即ち、制御部84は、比率(LA/LR)が予め予定している適正な値よりも高ければ、供給ファン装置81の回転数を低くすることで隙間88,88bに向けて送られる侵入空気の流量を減少させ、また反対に比率(LA/LR)が予め予定している適正な値よりも低ければ、供給ファン装置81の回転数を高くすることで侵入空気の流量を増加させる。
【0056】
以上のような本実施形態によれば、侵入空気の流量の比率を燃料使用量の削減が見込める比率若しくはこれに近似する比率になるよう制御することで、熱風発生炉50における燃料使用量を削減することができる。
【0057】
また本実施形態では、外部に放出される排ガスの熱を利用して侵入空気を予熱する熱交換器82を備えており、廃熱回収の効率を高めて、熱風発生炉50における燃料使用量を一層削減することができる。
【0058】
本実施形態では、循環路51にインバータ制御により回転数を変化させる循環ファン装置54を設け、循環ファン装置54のモータ回転数及び熱風の温度に基づいて熱風の流量を測定するように構成しているため、流量計を不要とすることができる。
【0059】
本実施形態では、乾燥機16に形成された隙間88,88bに通じる回転ドラム18の外側空間を覆うように、周方向に延設されたカバー89,89bを設け、カバー89,89bの内部空間95,95bに侵入空気を導入することで、隙間88,88bへの、予定していない外気の侵入を防止するとともに、供給ファン装置81により強制給気された侵入空気(本例では予熱された侵入空気)を効率的に隙間88,88bに供給することができる。
【0060】
図8は、本発明の他の実施形態の要部を示した図である。本例では、侵入空気の供給路80上にダンパ装置97が、またダンパ装置97の下流側に流量計98が設けられている。また、循環路51上には流量計99が設けられている。これらダンパ装置97及び流量計98,99は制御部84に接続されている。尚、流量計98,99としては、流路を形成する配管の途中にオリフィスプレートを設けるオリフィス式の流量計を用いることができる。
【0061】
この例では、流量計98により検出された侵入空気の流量及び温度センサ83により検出した侵入空気の温度に基づいて、侵入空気のノルマル換算された流量LAを測定することができる。即ち、本例では流量計98と温度センサ83と制御部84とが空気流量測定手段を構成している。

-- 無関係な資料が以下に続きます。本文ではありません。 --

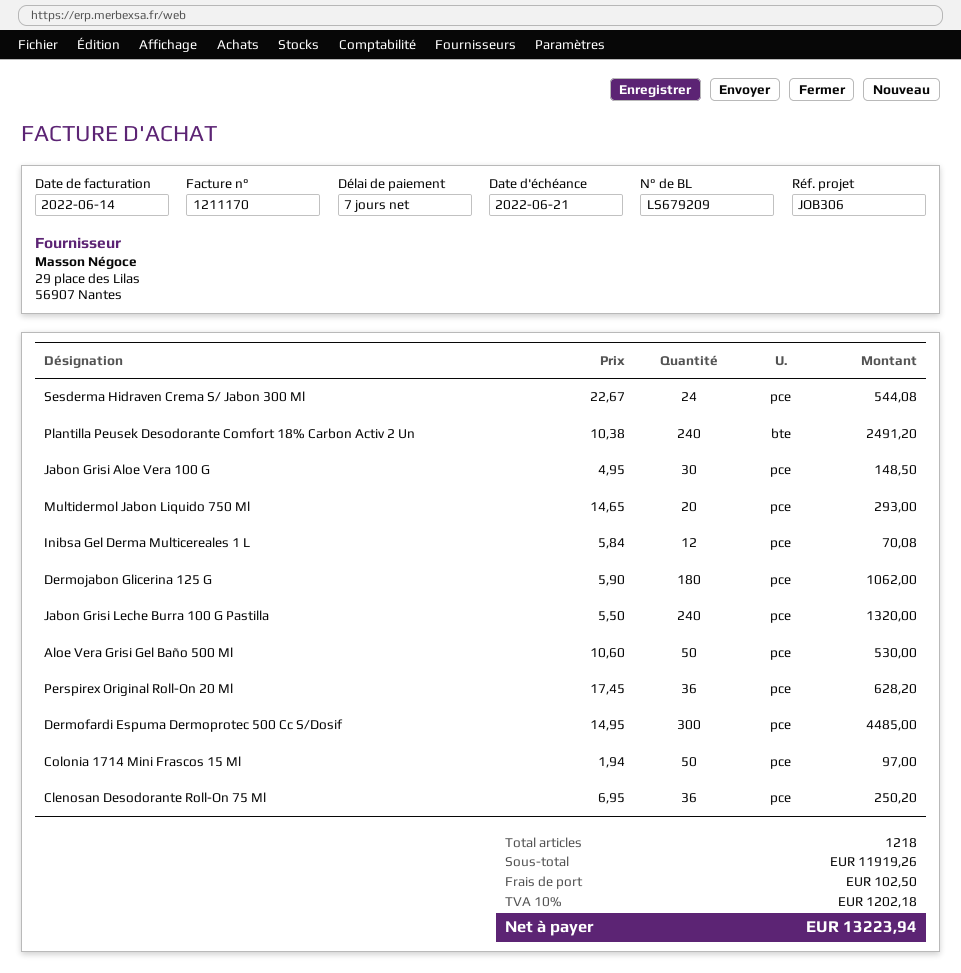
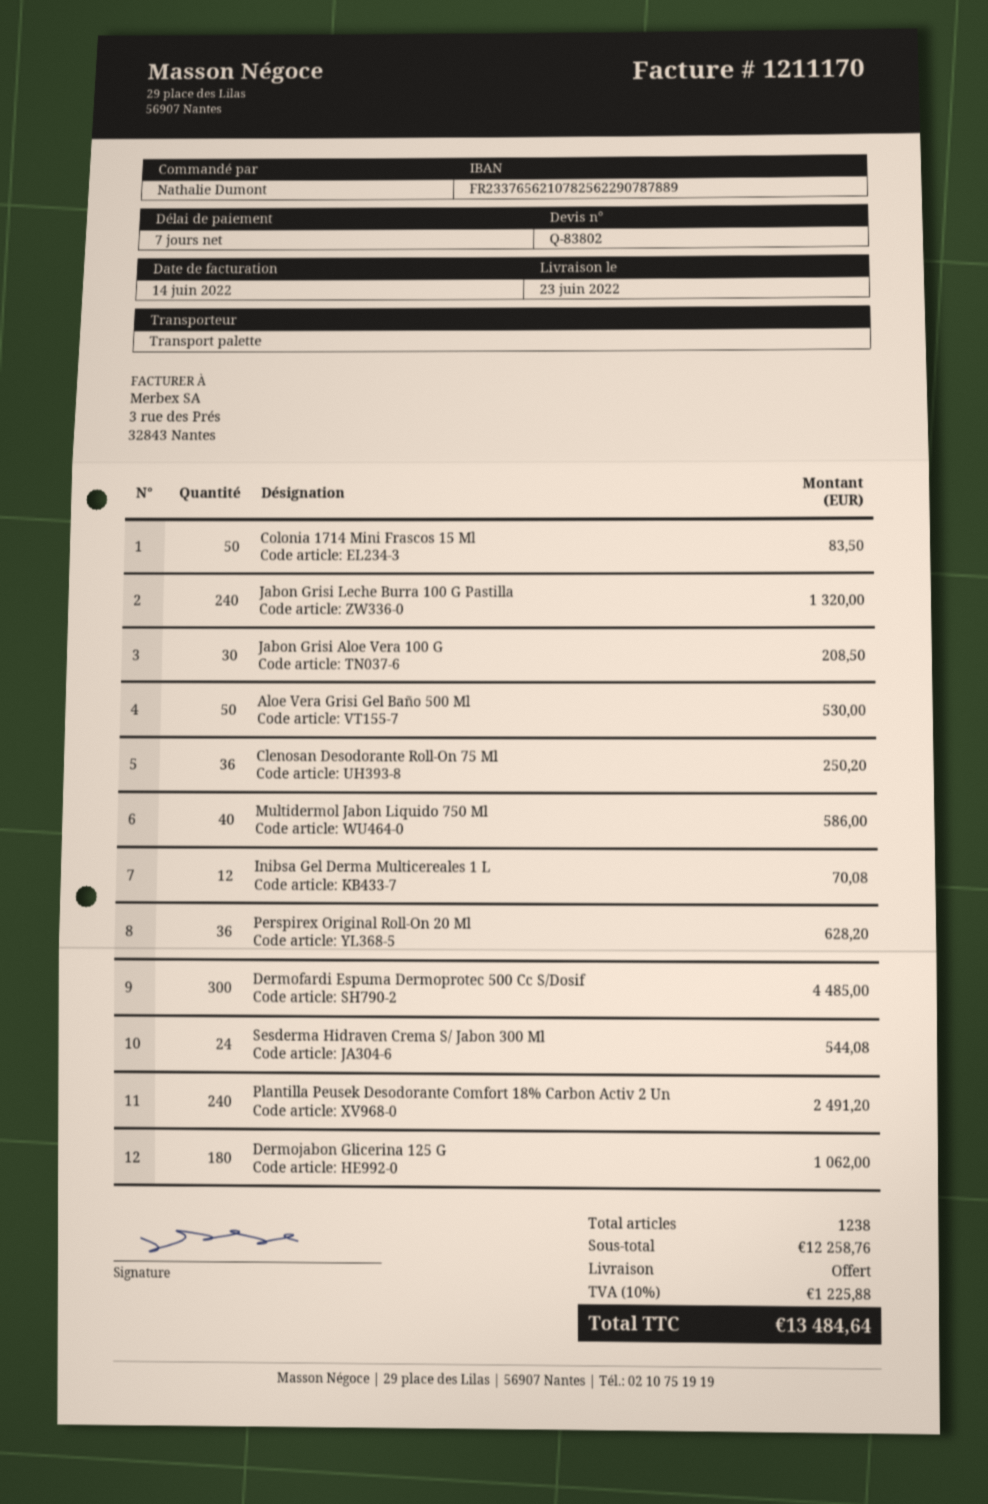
Jabon Grisi Aloe Vera 100 G: 30 for 148.50 -> 30 for 208.50
Multidermol Jabon Liquido 750 Ml: 20 for 293.00 -> 40 for 586.00
Colonia 1714 Mini Frascos 15 Ml: 50 for 97.00 -> 50 for 83.50
total quantity: 1218 -> 1238
subtotal: 11919.26 -> 12258.76
shipping: 102.50 -> 0.00
tax: 10% = 1202.18 -> 10% = 1225.88
total: 13223.94 -> 13484.64

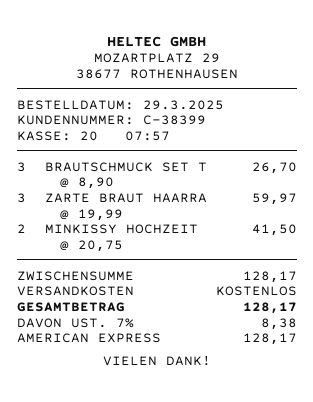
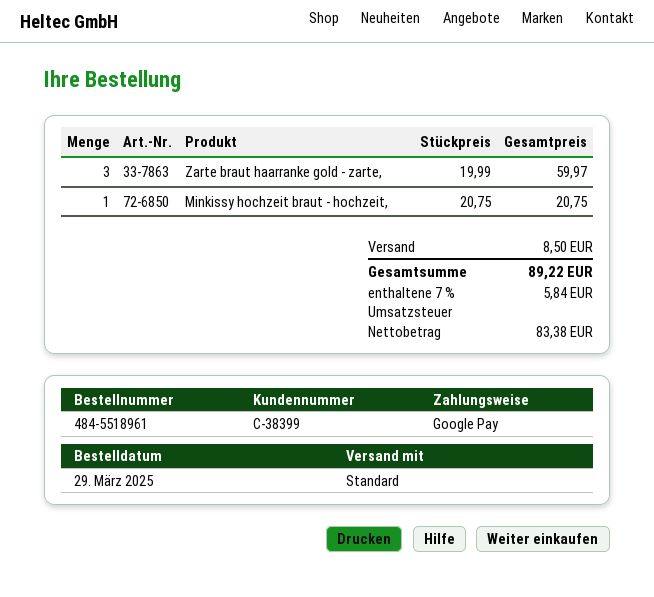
payment method: American Express -> Google Pay
BRAUTSCHMUCK SET T: 3 x 8.90 = 26.70 -> none
MINKISSY HOCHZEIT: 2 x 20.75 = 41.50 -> 1 x 20.75 = 20.75
shipping: 0.00 -> 8.50
tax: 7% = 8.38 -> 7% = 5.84
total: 128.17 -> 89.22

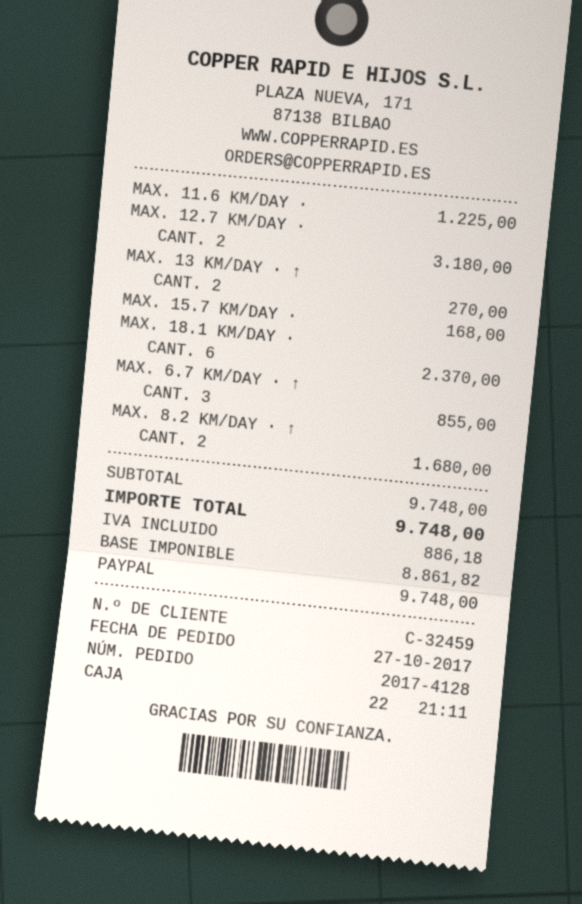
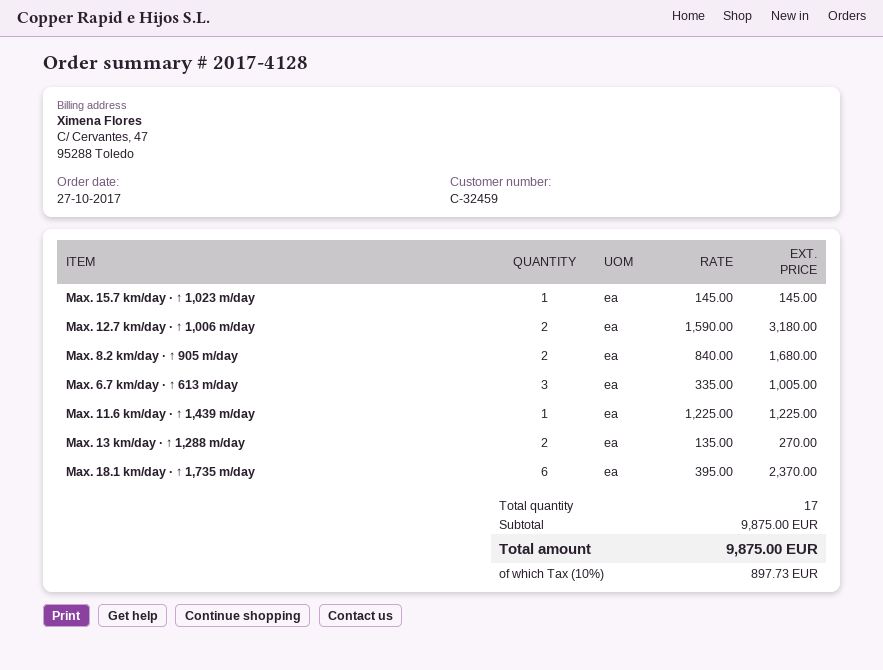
MAX. 15.7 KM/DAY ·: 1 for 168.00 -> 1 for 145.00
MAX. 6.7 KM/DAY · ↑: 3 for 855.00 -> 3 for 1005.00
subtotal: 9748.00 -> 9875.00
tax: 886.18 -> 897.73
total: 9748.00 -> 9875.00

また、制御部84では、流量計99により検出された熱風の流量及び温度センサ53により検出した熱風温度に基づいて、循環路51を流通する熱風のノルマル換算された流量LRを測定することができる。即ち、本例では流量計99と温度センサ53と制御部84とが熱風流量測定手段を構成している。

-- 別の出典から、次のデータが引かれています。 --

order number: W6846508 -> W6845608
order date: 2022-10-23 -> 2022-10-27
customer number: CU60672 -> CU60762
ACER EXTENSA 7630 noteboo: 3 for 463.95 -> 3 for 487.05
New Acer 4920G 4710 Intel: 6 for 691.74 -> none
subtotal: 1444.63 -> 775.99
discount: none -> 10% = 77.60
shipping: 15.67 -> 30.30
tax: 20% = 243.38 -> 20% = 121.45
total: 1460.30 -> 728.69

また本例では、供給路80上に設けられたダンパ装置97が流通する侵入空気の流量を変更する空気流量変更手段を構成しており、制御部84は、乾燥機16から排出された熱風の流量LRに対する侵入空気の流量LAの比率(LA/LR)が、予め予定している適正な値となるようにダンパ装置97のダンパ開度を制御する。

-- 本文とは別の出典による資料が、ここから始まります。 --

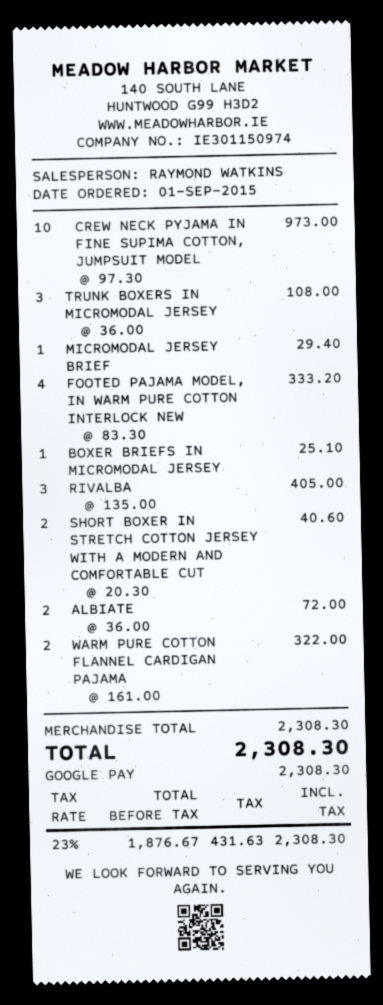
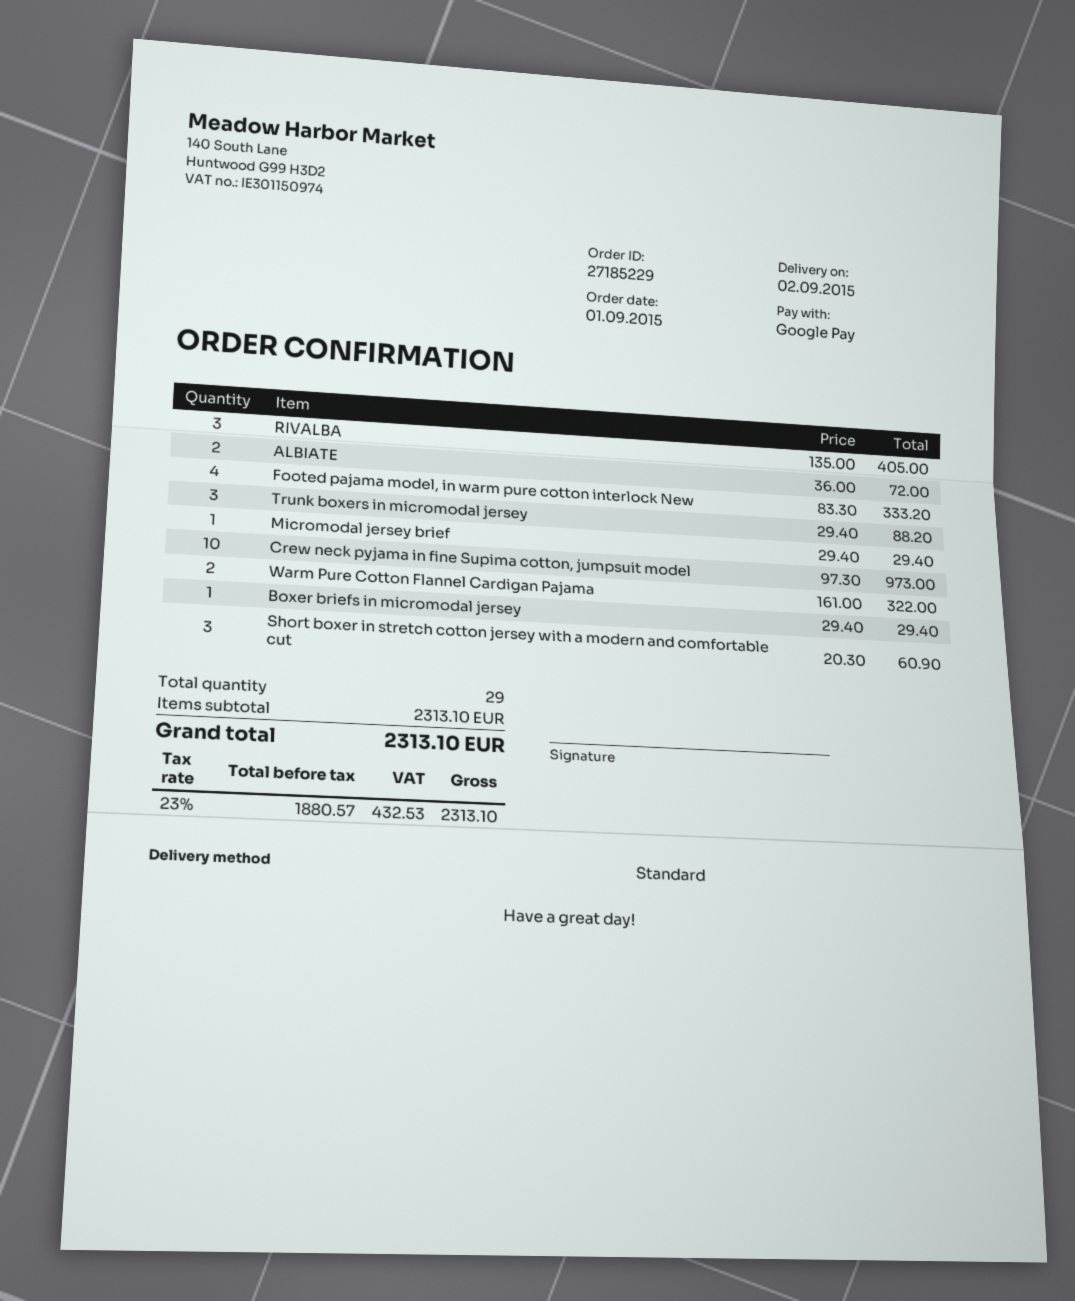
TRUNK BOXERS IN MICROMODAL JERSEY: 3 x 36.00 = 108.00 -> 3 x 29.40 = 88.20
BOXER BRIEFS IN MICROMODAL JERSEY: 1 x 25.10 = 25.10 -> 1 x 29.40 = 29.40
SHORT BOXER IN STRETCH COTTON JERSEY WITH A MODERN AND COMFORTABLE CUT: 2 x 20.30 = 40.60 -> 3 x 20.30 = 60.90
subtotal: 2308.30 -> 2313.10
net: 1876.67 -> 1880.57
tax: 23% = 431.63 -> 23% = 432.53
total: 2308.30 -> 2313.10

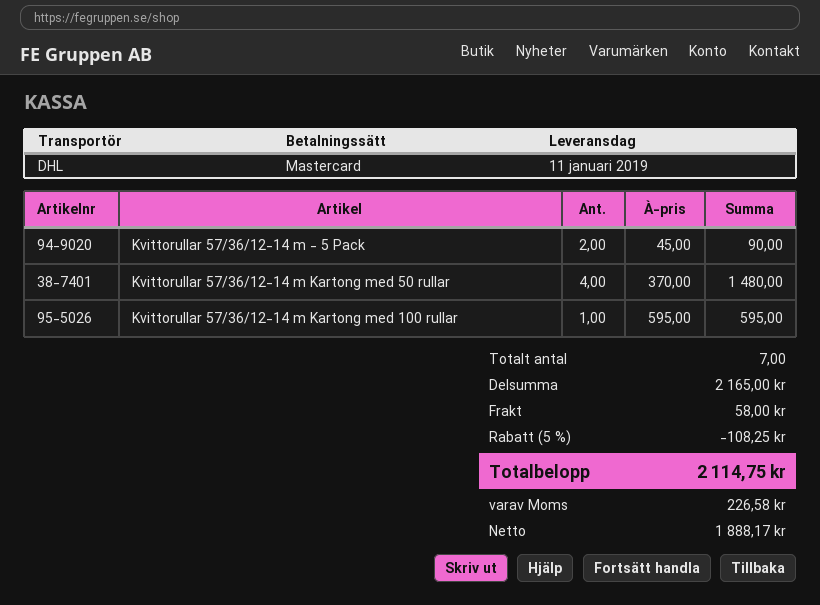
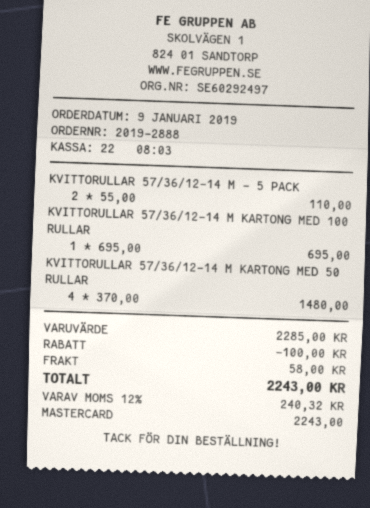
Kvittorullar 57/36/12-14 m - 5 Pack: 2 x 45.00 = 90.00 -> 2 x 55.00 = 110.00
Kvittorullar 57/36/12-14 m Kartong med 100 rullar: 1 x 595.00 = 595.00 -> 1 x 695.00 = 695.00
subtotal: 2165.00 -> 2285.00
discount: 108.25 -> 100.00
tax: 226.58 -> 240.32
total: 2114.75 -> 2243.00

このような構成であっても熱風中に入り込む侵入空気の比率を適正に制御し、熱風発生炉50における燃料使用量を削減することができる。
【0062】
以上本発明の実施形態を詳述したがこれはあくまで一例示である。場合によっては供給路で予熱された侵入空気を、乾燥機16の隙間88,88b以外の空気侵入部に向けて供給することも可能である。また予熱された侵入空気の一部を炭化炉40の開口49(
図6参照)を通じて炭化炉内に供給して補助燃焼空気として利用することも可能である等、本発明はその趣旨を逸脱しない範囲において種々変更を加えた態様で実施可能である。